Lake Michigan Training Saves Combat Vets

By Scott Spangler on October 8th, 2018

USN-85If there is a long forgotten annex that has preserved World War II combat veterans for eventual display at the National Museum of Naval Aviation, it is Lake Michigan. Without the inevitable accidents that occur when new naval aviators are learning to land on an aircraft carrier, we would not now be able to look upon the world’s sole surviving SB2U Vindicator torpedo bomber. We could not caress the dive brakes of an SBD-2 Dauntless dive bomber that witnessed the attach on Pearl Harbor, and fought in the battle of Midway. Nor could we gaze at an F4F-3 Wildcat that started its service in September 1941 with Fighting Squadron 5 aboard the USS Yorktown.

USN-145They all ended their active service with the Carrier Qualification Training Unit (CQTU) at NAS Glenview, north of Chicago, Illinois. Looking at them today, imbued with the national worship of veterans, some might be critical of the decisions that led to these veterans of the greatest generation spending four of five decades in the depths of Lake Michigan. But the decision-makers of the time were not so constrained. They had a war to fight and win, and that pragmatism overruled all other considerations. And those who appreciate history should thank them for it.

Facing the carrier qualification for thousands of naval aviators and the vulnerability of the ships providing such training in the Pacific, Atlantic, or Gulf of Mexico, training in Lake Michigan seemed the most logical solution. So the Navy put flat tops on two lake steamers and called the result the training carriers Wolverine (IX-64) and Sable (IC-81). Focused on the goal at hand, the Navy certainly expected and planned for training accidents. Probably no one looked to the future and appreciated that, unlike salt water, fresh water does not eat airplanes. It preserves them.

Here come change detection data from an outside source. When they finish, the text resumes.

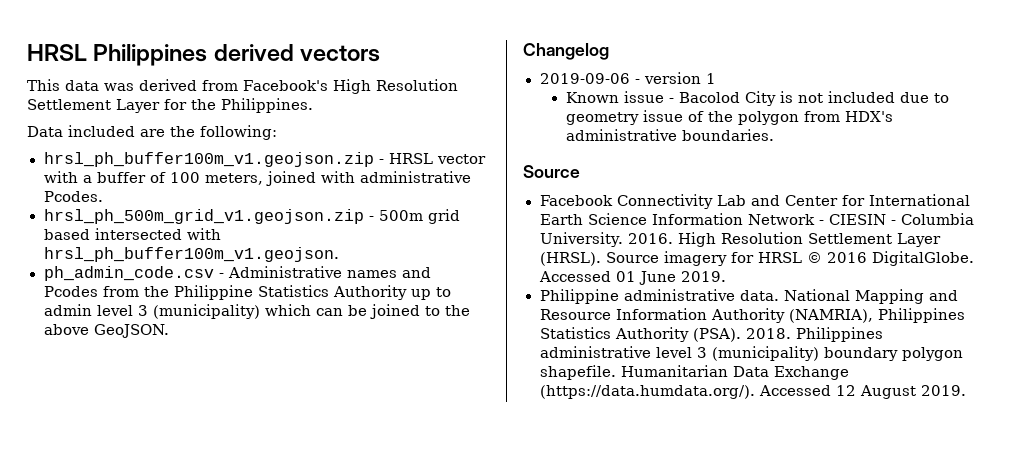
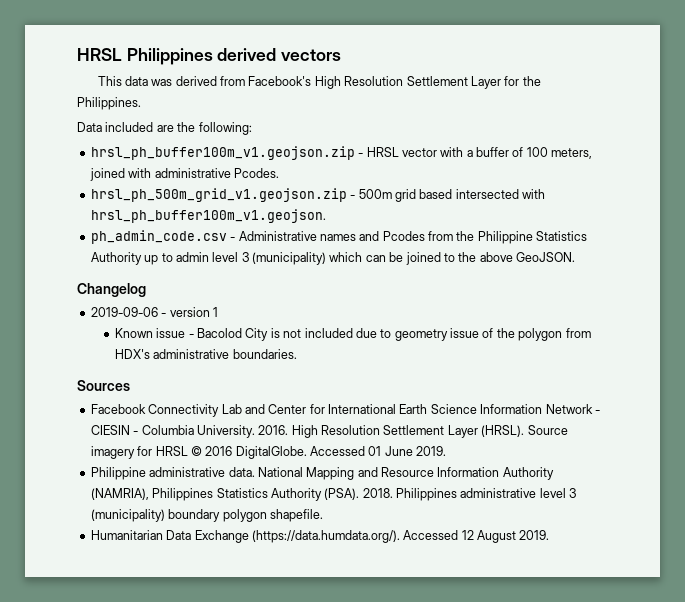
[523,165,580,178] Source -> [77,380,130,391] Sources
(616, 372) none -> (323, 515) //

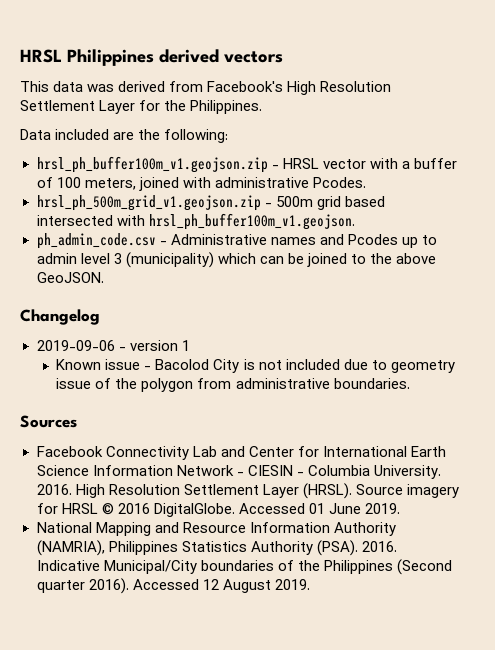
[428,231,588,244] [90,252,142,265] from the Philippine Statistics Authority -> (398, 239) none
[114,349,150,359] HDX's -> (232, 383) none
[90,467,255,480] Philippine administrative data. -> (400, 508) none
[362,488,577,501] [90,509,323,522] [90,530,400,543] 2018. Philippines administrative level 3 (municipality) boundary polygon shapefile. // Humanitarian Data Exchange (https://data.humdata.org/). -> [361,541,397,552] [36,559,452,575] [36,578,129,594] 2016. Indicative Municipal/City boundaries of the Philippines (Second quarter 2016).

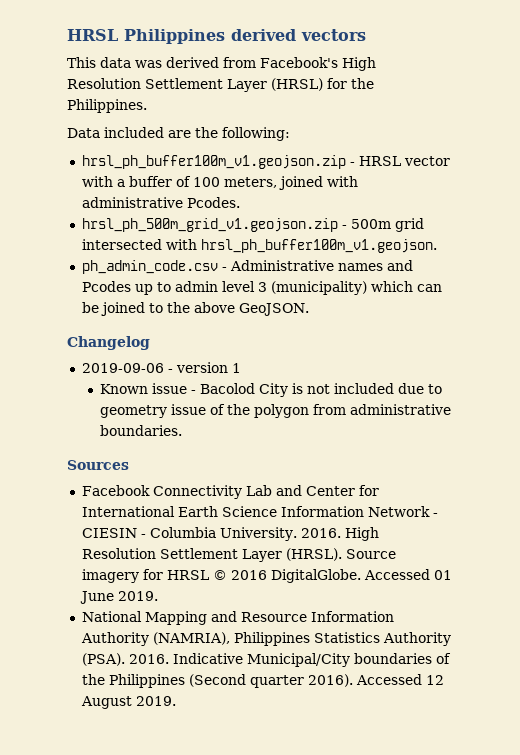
(136, 107) none -> [271,78,323,91] (HRSL)
[344,196,385,207] based -> (424, 225) none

USN-103How well is clear on the unrestored patch of painted aluminum on the vertical fin of SBD Dauntless, BuNo 2106. Assigned to the aircraft pool at Ford Island, it survived the attack on Pearl Harbor on December 7, 1941. Then it flew with Bombing Squadron 2 (VB-2) from the USS Lexington (CV-2), taking part in raids on Lae and Salamaua, New Guinea. Then it transferred to the US Marine Corps Scout Bombing Squadron 241 (VMSB-241).

USN-102On June 4, 1942, pilot 1st Lt. Daniel Iverson Jr. and radioman-gunner PFC Wallace J. Reid, took off with the other members of VMSB-241 to attack the Japanese carrier Hiryu. BuNo 2106 was one of the few survivors. It returned to Midway with roughly 250 bullet holes in it, a wounded crew, and one working main landing gear. Iverson received the Navy Cross, Reid received the Distinguished Flying Cross, and 2106 got a total overhaul before being assigned to the carrier qualification training unit, freeing up newer aircraft for frontline combat duty.

During a routine carrier qualification flight, on June 11, 1943, a Marine, 2nd Lt. Donald A Douglas Jr., stalled and spun into Lake Michigan, and sank in 170 feet of fresh water. Salvage crews discovered its resting spot in October 1993 and recovered in January 1994 by A&T Recovery for the museum, which restored it. To give visitors an idea of what they started with, the Sunken Treasures exhibit displays an SBD-4 and an F4F-3 Wildcat in pretty much the conditions in which they were found.

USN-54The SB2U Vindicator, a two-crew scout bomber, replaced biplanes in the late 1930s and set the stage for its replacement, Douglas’s SBD Dauntless. First flown in 1936, the Navy didn’t order very many, just 58 in 1938 and another 58 in 1940. With a trussed fuselage and largely covered with fabric (construction clearly seen thanks to the open fuselage panels), the airplane was obsolete before the war started, but the Marines fought with them at the Battle of Midway and suffered heavy losses.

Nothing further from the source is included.